I know my voice must be muffled by this cobra’s esophagus that I find myself so rudely half-inserted into, but still: if anyone can hear me, help a brother iguana out. For the sake of all that is decent and sacred, come quickly, and bring a crowbar. Or better yet, a machete.
This is not my fault, let me assure. I was merely relaxing in the shade of this small mango tree, digesting a fine repast of flies and others from the insect world — creatures that, incidentally, you humans consider pests — when suddenly this savage black serpent sprang at me from out of nowhere and swallows my upper torso.
Aagh! The pain from her fangs is excruciating! Each one punctured the skin behind my forelegs, what you humans would call the ‘armpits,’ thus eliminating any chance I might have had at fighting the beast off or running away. Now her venom has paralyzed me and I can feel my head being slowly digested.

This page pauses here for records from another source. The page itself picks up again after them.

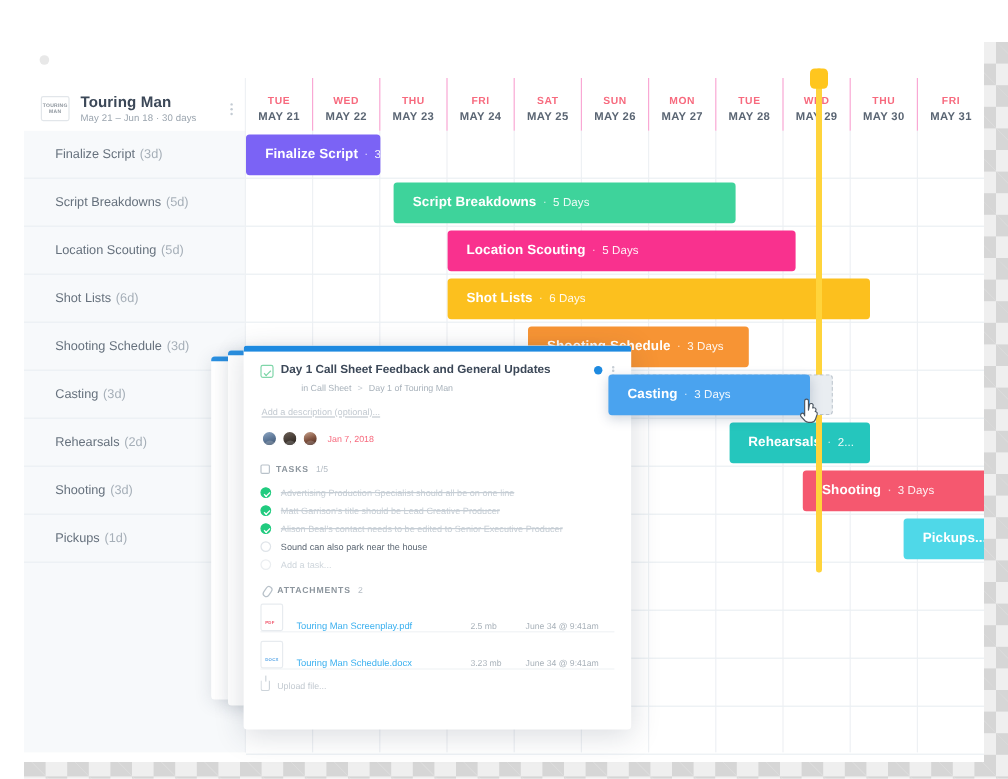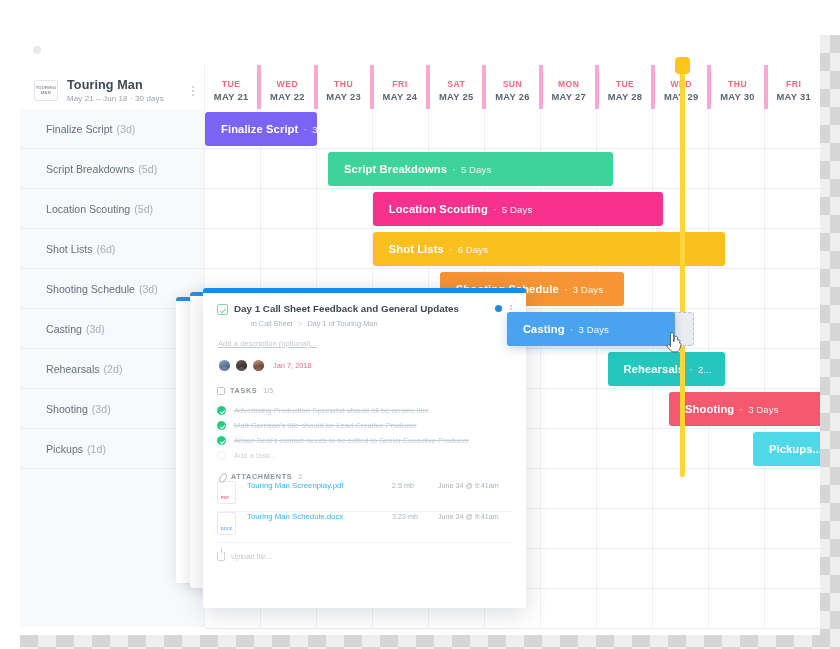"TUE" .day { border-right: 4px solid #f9a8d4 -> 1px solid #f9a8d4 }
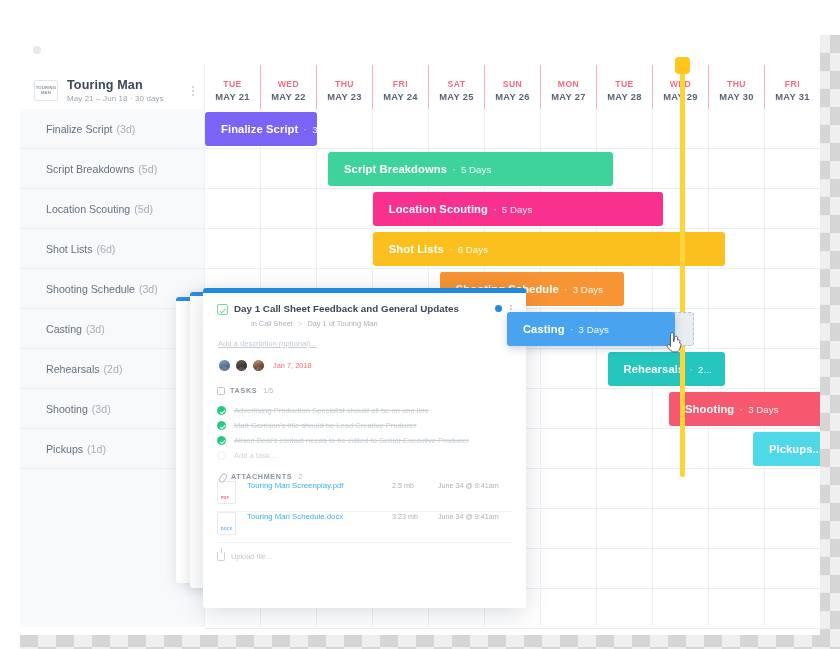"Sound can also park near" div.task { html: none -> <div> <span></span> <span>Sound can also park near the house</span> </div> }
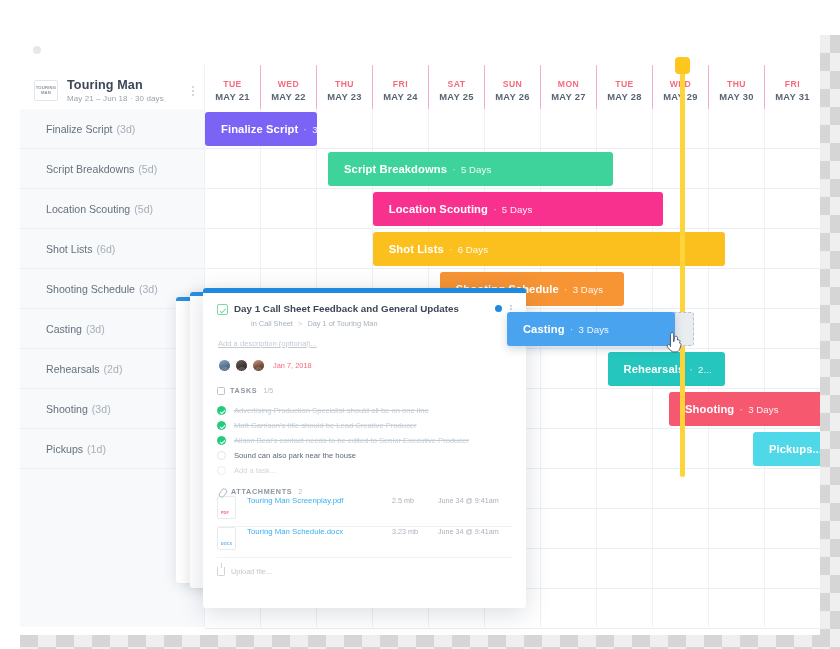"Touring Man Screenplay.pdf" .att { align-items: flex-start -> flex-end }
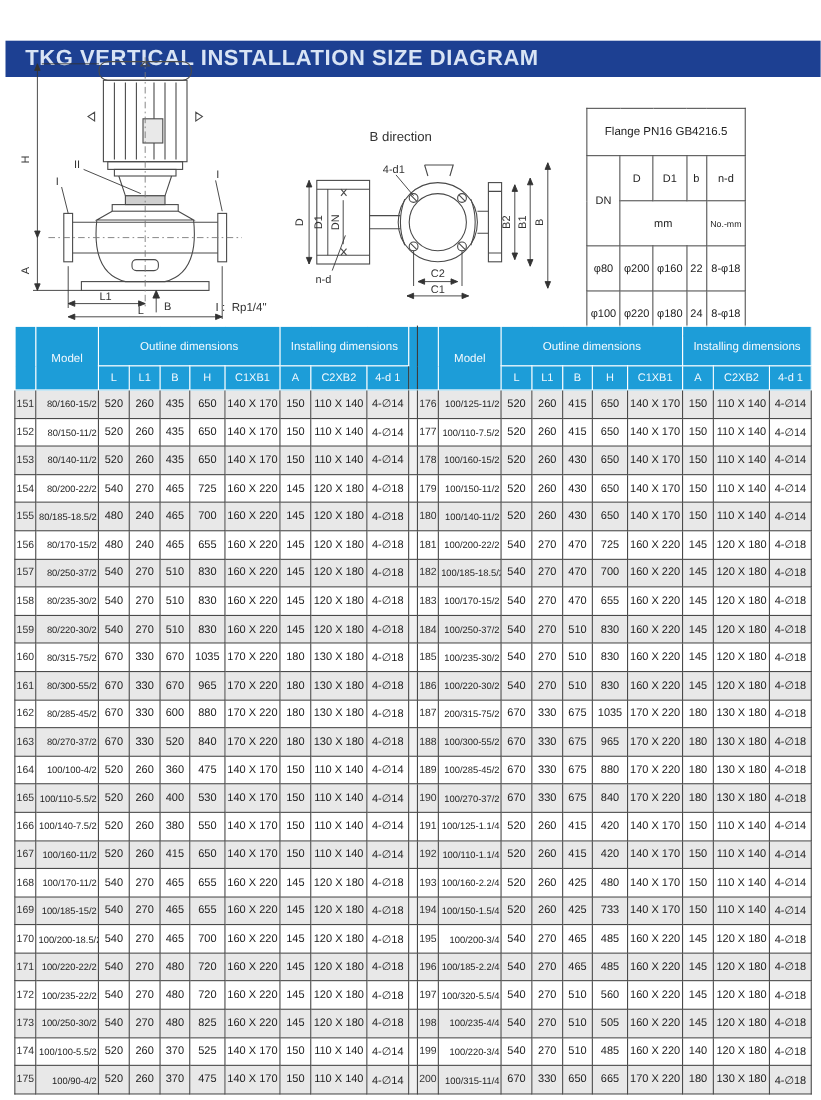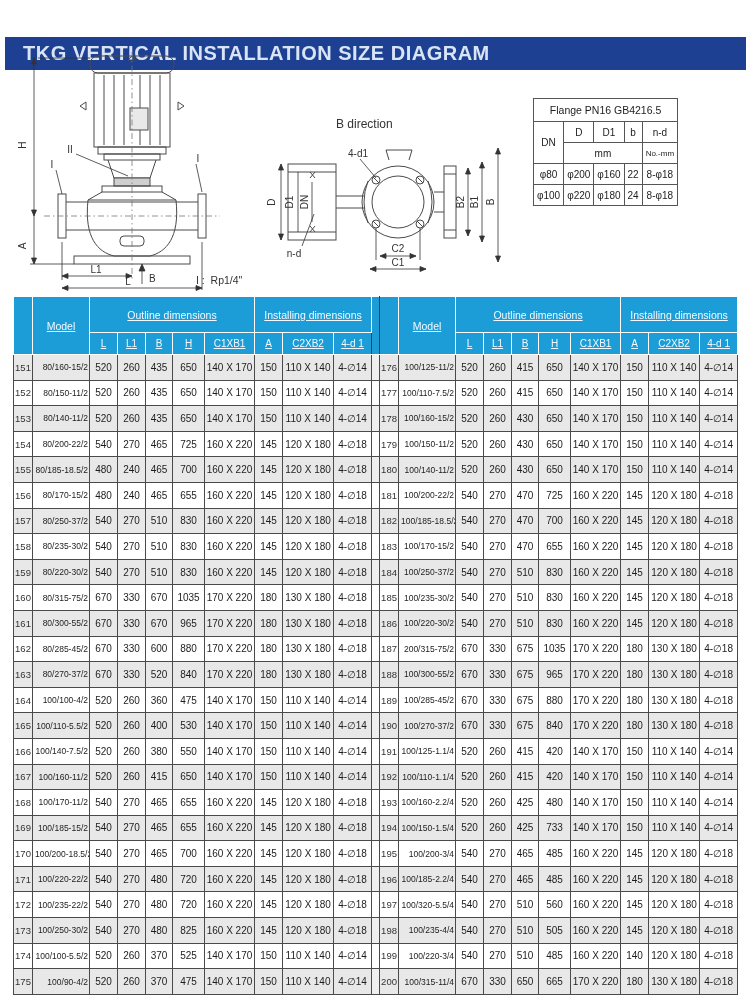"Flange PN16 GB4216.5" table.flange td,table.flange th { padding: 3px 3px -> 13px 3px }
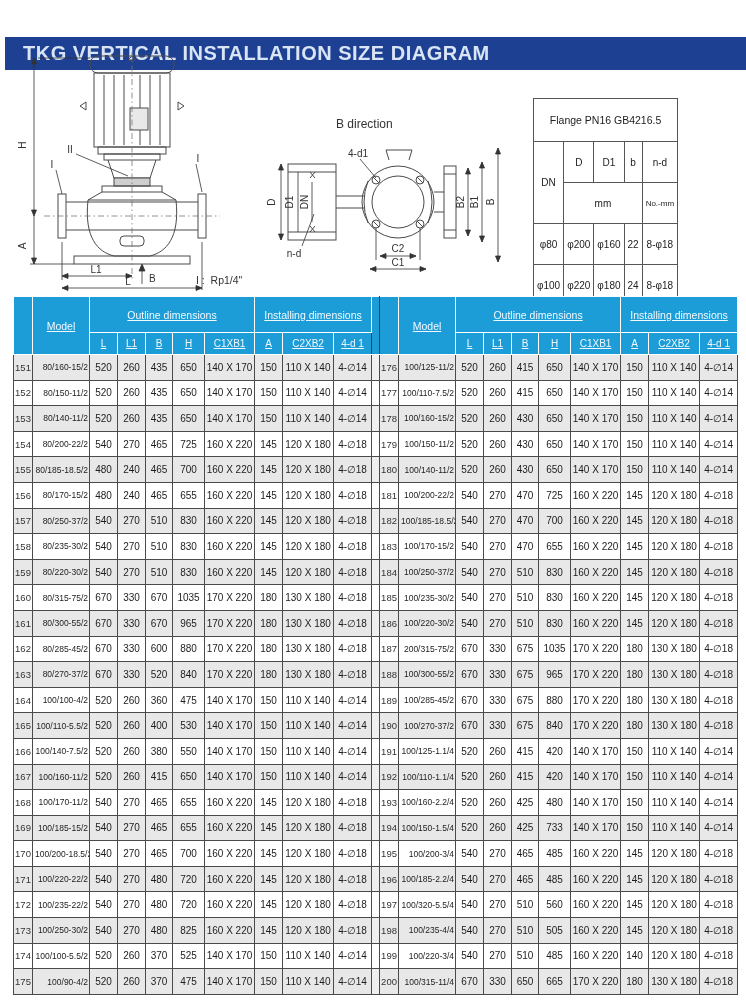"Outline dimensions" table.main th { text-decoration: underline -> none }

O! Won’t someone come to my aid?
What’s that!? I can hear you! Someone is there, a witness to this criminal assault. Humans, talking. Surely they’ll intervene; they are said to practice morality. For pity’s sake, please save me!
I am melting, and the voices don’t seem to be getting any closer. Perhaps the humans are afraid. Can they not see my desperation, that the cobra has her maw full of me at the moment? They have nothing to fear. Just step up, swing a cutlass, cut her in half and pull me out. I’ll just scuttle away, as always, but with a promise never to utter an ill word about humans, if one of you would kindly pry me from these jaws.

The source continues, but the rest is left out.